-------- Entries provided --------

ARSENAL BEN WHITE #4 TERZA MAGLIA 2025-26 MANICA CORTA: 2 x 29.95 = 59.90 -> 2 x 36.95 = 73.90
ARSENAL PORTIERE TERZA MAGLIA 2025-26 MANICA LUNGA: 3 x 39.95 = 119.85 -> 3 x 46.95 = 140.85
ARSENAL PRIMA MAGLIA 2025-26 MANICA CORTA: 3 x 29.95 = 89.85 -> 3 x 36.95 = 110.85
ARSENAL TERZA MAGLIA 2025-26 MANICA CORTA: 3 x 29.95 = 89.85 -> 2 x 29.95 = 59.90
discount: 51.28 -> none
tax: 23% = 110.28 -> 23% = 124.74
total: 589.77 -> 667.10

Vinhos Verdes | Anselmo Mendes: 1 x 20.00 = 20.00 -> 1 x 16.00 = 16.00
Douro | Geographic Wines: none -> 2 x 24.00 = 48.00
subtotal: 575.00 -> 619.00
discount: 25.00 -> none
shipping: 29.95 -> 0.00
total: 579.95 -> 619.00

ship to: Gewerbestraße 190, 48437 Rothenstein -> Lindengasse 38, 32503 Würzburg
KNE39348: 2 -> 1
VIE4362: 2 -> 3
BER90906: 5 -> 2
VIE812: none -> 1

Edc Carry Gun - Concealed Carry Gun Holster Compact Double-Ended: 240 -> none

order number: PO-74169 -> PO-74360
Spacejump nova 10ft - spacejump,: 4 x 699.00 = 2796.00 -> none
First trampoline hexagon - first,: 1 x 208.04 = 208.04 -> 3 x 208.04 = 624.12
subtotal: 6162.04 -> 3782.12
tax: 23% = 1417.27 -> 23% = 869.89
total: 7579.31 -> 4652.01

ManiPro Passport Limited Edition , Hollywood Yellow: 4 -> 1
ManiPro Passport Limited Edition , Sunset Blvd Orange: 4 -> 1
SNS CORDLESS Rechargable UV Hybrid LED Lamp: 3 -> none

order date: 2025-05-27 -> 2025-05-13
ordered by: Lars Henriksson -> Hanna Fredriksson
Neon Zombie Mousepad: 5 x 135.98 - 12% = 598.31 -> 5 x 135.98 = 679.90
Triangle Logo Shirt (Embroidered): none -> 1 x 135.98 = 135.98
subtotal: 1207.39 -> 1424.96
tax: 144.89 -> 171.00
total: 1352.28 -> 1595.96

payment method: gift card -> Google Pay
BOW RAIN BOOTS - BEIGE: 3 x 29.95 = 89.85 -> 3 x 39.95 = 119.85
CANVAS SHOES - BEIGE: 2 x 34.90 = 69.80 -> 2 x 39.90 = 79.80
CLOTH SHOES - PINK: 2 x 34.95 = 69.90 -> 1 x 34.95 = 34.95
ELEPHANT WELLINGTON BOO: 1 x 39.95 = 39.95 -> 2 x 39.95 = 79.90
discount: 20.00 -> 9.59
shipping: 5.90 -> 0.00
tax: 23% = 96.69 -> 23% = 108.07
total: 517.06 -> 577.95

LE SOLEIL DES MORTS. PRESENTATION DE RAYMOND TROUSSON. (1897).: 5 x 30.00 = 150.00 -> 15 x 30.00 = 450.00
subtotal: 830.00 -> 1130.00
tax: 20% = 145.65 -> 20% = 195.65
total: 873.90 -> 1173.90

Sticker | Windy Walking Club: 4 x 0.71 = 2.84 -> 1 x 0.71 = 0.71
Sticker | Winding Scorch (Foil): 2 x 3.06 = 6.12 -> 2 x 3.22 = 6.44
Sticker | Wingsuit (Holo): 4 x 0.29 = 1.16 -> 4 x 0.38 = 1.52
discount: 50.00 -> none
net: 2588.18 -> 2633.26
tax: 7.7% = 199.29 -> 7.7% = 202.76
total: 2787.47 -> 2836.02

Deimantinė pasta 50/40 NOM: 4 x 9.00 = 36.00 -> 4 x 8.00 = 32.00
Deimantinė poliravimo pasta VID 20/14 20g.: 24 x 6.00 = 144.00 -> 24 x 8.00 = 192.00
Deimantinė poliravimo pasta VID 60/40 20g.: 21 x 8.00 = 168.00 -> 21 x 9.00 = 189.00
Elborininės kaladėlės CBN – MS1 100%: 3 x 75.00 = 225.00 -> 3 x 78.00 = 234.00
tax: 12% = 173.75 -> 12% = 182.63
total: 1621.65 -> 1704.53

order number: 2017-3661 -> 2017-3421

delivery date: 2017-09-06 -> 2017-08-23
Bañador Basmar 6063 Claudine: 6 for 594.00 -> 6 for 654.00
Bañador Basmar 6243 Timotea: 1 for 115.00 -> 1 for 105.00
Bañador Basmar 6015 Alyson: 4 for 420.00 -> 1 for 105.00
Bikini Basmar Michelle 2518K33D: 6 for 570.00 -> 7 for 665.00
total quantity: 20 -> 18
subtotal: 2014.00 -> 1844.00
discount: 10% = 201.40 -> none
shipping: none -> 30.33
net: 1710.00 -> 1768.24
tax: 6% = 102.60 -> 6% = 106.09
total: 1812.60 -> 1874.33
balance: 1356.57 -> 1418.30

--------

▶ _Exercise description_: The answer is the lines above between the line holding "ARSENAL PRIMA MAGLIA" and the line holding "VIE812: none -> 1", inclusive, each written out exactly, and no others.

▶ _Result_:
ARSENAL PRIMA MAGLIA 2025-26 MANICA CORTA: 3 x 29.95 = 89.85 -> 3 x 36.95 = 110.85
ARSENAL TERZA MAGLIA 2025-26 MANICA CORTA: 3 x 29.95 = 89.85 -> 2 x 29.95 = 59.90
discount: 51.28 -> none
tax: 23% = 110.28 -> 23% = 124.74
total: 589.77 -> 667.10

Vinhos Verdes | Anselmo Mendes: 1 x 20.00 = 20.00 -> 1 x 16.00 = 16.00
Douro | Geographic Wines: none -> 2 x 24.00 = 48.00
subtotal: 575.00 -> 619.00
discount: 25.00 -> none
shipping: 29.95 -> 0.00
total: 579.95 -> 619.00

ship to: Gewerbestraße 190, 48437 Rothenstein -> Lindengasse 38, 32503 Würzburg
KNE39348: 2 -> 1
VIE4362: 2 -> 3
BER90906: 5 -> 2
VIE812: none -> 1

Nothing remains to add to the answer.